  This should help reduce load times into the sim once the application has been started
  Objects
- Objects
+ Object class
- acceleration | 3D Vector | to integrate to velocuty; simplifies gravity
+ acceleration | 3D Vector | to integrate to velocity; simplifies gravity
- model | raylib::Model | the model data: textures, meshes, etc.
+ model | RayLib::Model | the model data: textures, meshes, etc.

•••

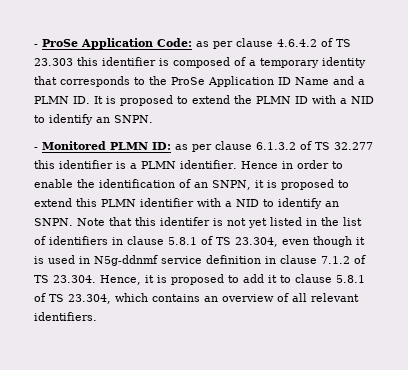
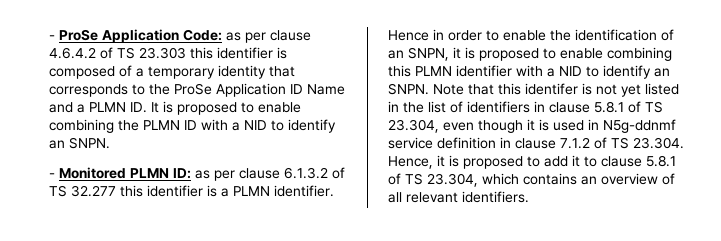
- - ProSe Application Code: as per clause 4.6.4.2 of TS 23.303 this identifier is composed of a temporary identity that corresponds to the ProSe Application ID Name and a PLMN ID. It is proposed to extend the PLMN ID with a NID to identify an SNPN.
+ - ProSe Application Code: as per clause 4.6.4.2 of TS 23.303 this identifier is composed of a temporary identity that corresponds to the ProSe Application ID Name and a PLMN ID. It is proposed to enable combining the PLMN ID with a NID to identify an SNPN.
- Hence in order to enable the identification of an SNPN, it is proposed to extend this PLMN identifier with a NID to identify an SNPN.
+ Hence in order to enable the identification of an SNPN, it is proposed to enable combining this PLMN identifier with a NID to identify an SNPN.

•••

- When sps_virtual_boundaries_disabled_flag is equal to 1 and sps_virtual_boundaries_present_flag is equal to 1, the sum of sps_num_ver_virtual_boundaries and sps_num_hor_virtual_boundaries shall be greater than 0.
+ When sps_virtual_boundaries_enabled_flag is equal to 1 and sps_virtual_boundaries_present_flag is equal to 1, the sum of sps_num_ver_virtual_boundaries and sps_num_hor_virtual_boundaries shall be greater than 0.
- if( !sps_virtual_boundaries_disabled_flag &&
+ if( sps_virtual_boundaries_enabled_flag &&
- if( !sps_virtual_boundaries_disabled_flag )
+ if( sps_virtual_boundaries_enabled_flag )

•••

Since only part of the listing is wanted, copy exactly the lines from the one holding "This should help" to the one holding "- model | raylib::Model", both included.

Result of this task
  This should help reduce load times into the sim once the application has been started
  Objects
- Objects
+ Object class
- acceleration | 3D Vector | to integrate to velocuty; simplifies gravity
+ acceleration | 3D Vector | to integrate to velocity; simplifies gravity
- model | raylib::Model | the model data: textures, meshes, etc.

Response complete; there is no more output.